The hardness of the sintered iron carbide alloy tested by means of a micro hardness tester under a load of 15 g was around 1250 kg / mm2. The iron carbide had the following hardness values under heavy loads: Vickers hardness load in kg kg / MMz 1 1038 3,930 10 884 The iron carbide alloys made by the process of the invention contain at least 85 percent by weight iron carbide. They are resistant to tempering and have good thermal conductivity. They are strongly ferromagnetic at room temperature. Because of their great hardness, the iron carbide alloys have high wear resistance.
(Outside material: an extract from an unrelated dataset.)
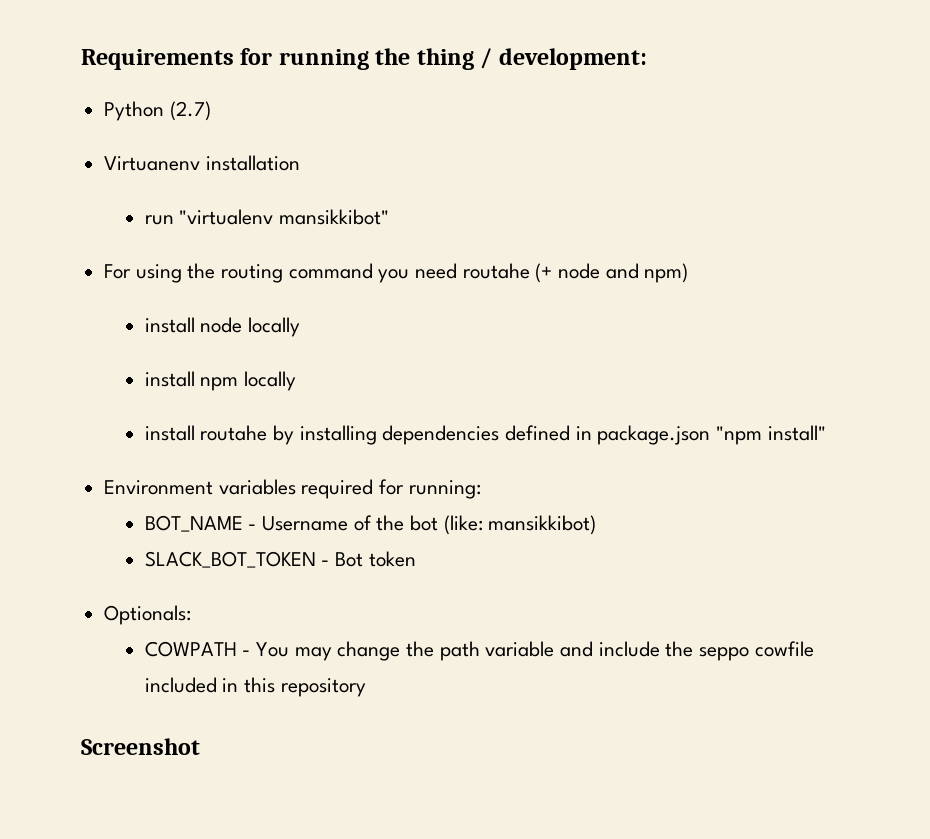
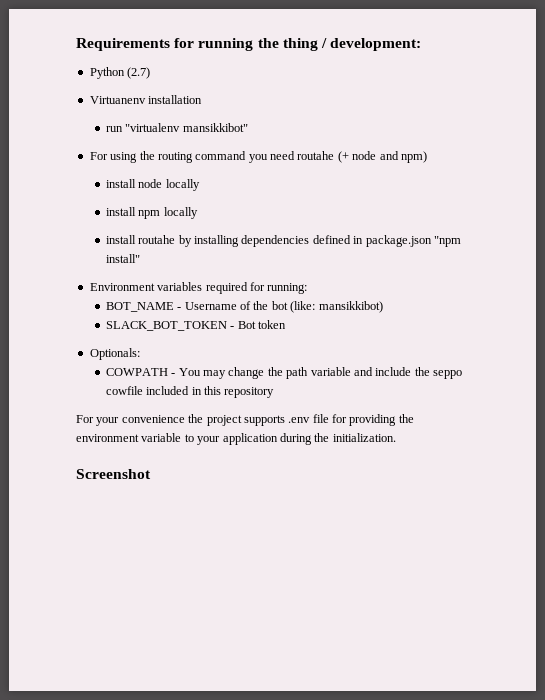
(366, 687) none -> [76,414,414,426] [76,433,396,445] // For your convenience the project supports .env file for providing the environment variable to your application during the initialization.

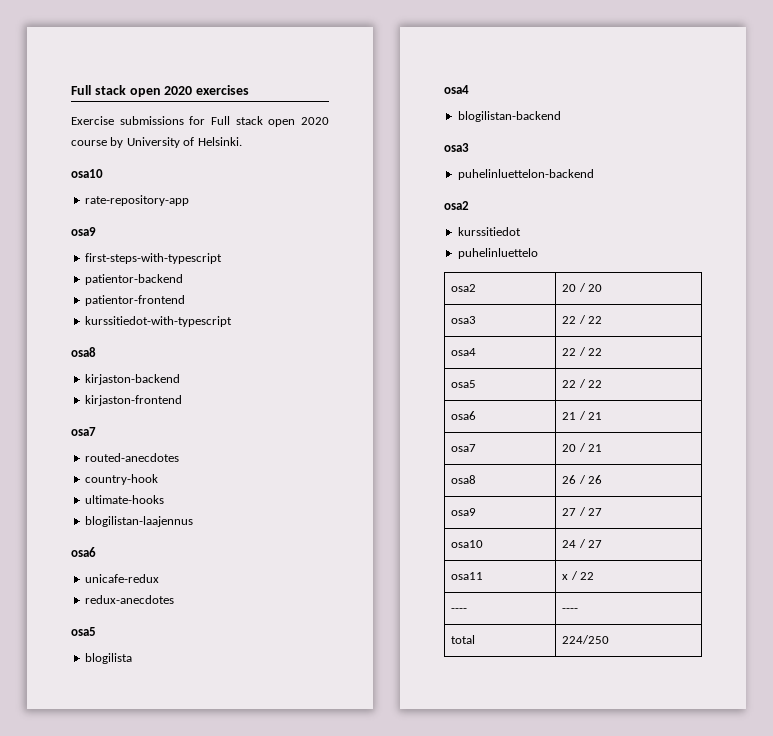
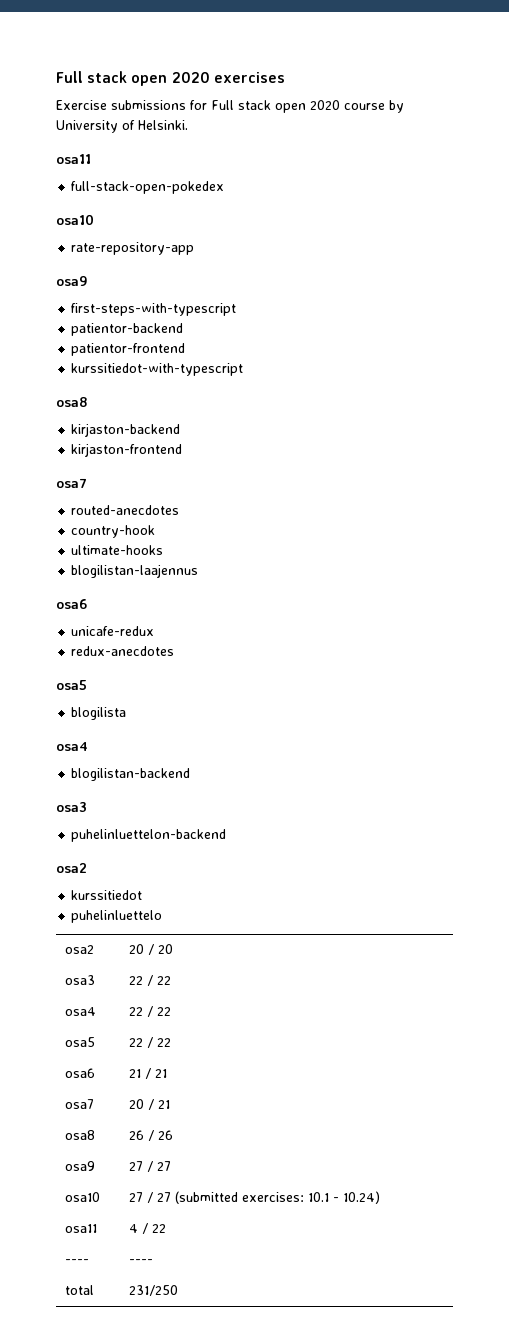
(242, 141) none -> [56,154,91,164] [71,181,225,194] // osa11 // full-stack-open-pokedex
[562,539,603,548] 24 / 27 -> [128,1191,380,1204] 27 / 27 (submitted exercises: 10.1 - 10.24)
[562,574,569,580] x -> [128,1224,138,1233] 4
[562,635,610,644] 224/250 -> [128,1285,178,1296] 231/250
They are therefore particularly suitable for the production of cutting and grinding tools as well as cutting and grinding wheels.

Claims (10)

Claims: 1. Method for producing objects of high value Hardness and wear resistance, such as grinding and cutting tools, from carburizing of iron powder, characterized in that a carbon-containing iron powder with at least 10! o of the well-known carbide formers chromium, manganese, titanium, vanadium, niobium, Molybdenum, tantalum, tungsten and / or uranium at a temperature of up to 1150 ° C Iron carbide content of at least 85% carburized, then compacted into a molding and then sintered at 800 to 1100 ° C to a density of at least 6.8 g / cm3 will. 2. The method according to claim 1, characterized in that the starting powder white cast iron is used. 3. The method according to claims 1 and 2, characterized in that a carbon-containing iron alloy with up to 2% titanium, up to 2% vanadium, up to 3% niobium, up to 31 / o molybdenum, up to 5% tantalum, up to 6% tungsten, up to 6% uranium, up to 8% chromium or up to 8% manganese is carburized, compressed and sintered. 4. The method according to claim 3, characterized in that several carbide formers are added and the contents of the carbide formers are coordinated in such a way that that the sum of the quotients from the content of each of the elements and its maximum content does not exceed the value 1. 5. The method according to claim 1, characterized in that that a powder mixture of carbonaceous unalloyed iron and the powder one or more of the elements titanium, vanadium, niobium, molybdenum, tantalum, tungsten, uranium, Chromium and manganese are carburized, compressed and sintered. 6. Procedure according to the Claims 1 to 5, characterized in that powder with a grain size of 25 Carburized, compacted and sintered to 500 microns. 7. Procedure according to the Claims 1 to 6, characterized in that the starting powder in carbon-releasing Gases or vapors can be carburized at 1150 ° C. B. Method according to the claims 1 to 7, characterized in that the powder mixture in solid carbon-donating Substances are carburized. 9. The method according to claims 7 and 8, characterized in that that the annealing atmosphere is nitrogen or a nitrogen compound and / or a volatile Boron compound can be added in such proportions that the iron or the iron alloy absorbs up to 1% nitrogen and / or boron during carburization. 10. Procedure according to the Claims 1 to 9, characterized in that the carburized iron powder still Up to a total of 15% cobalt, nickel and copper added individually or side by side will.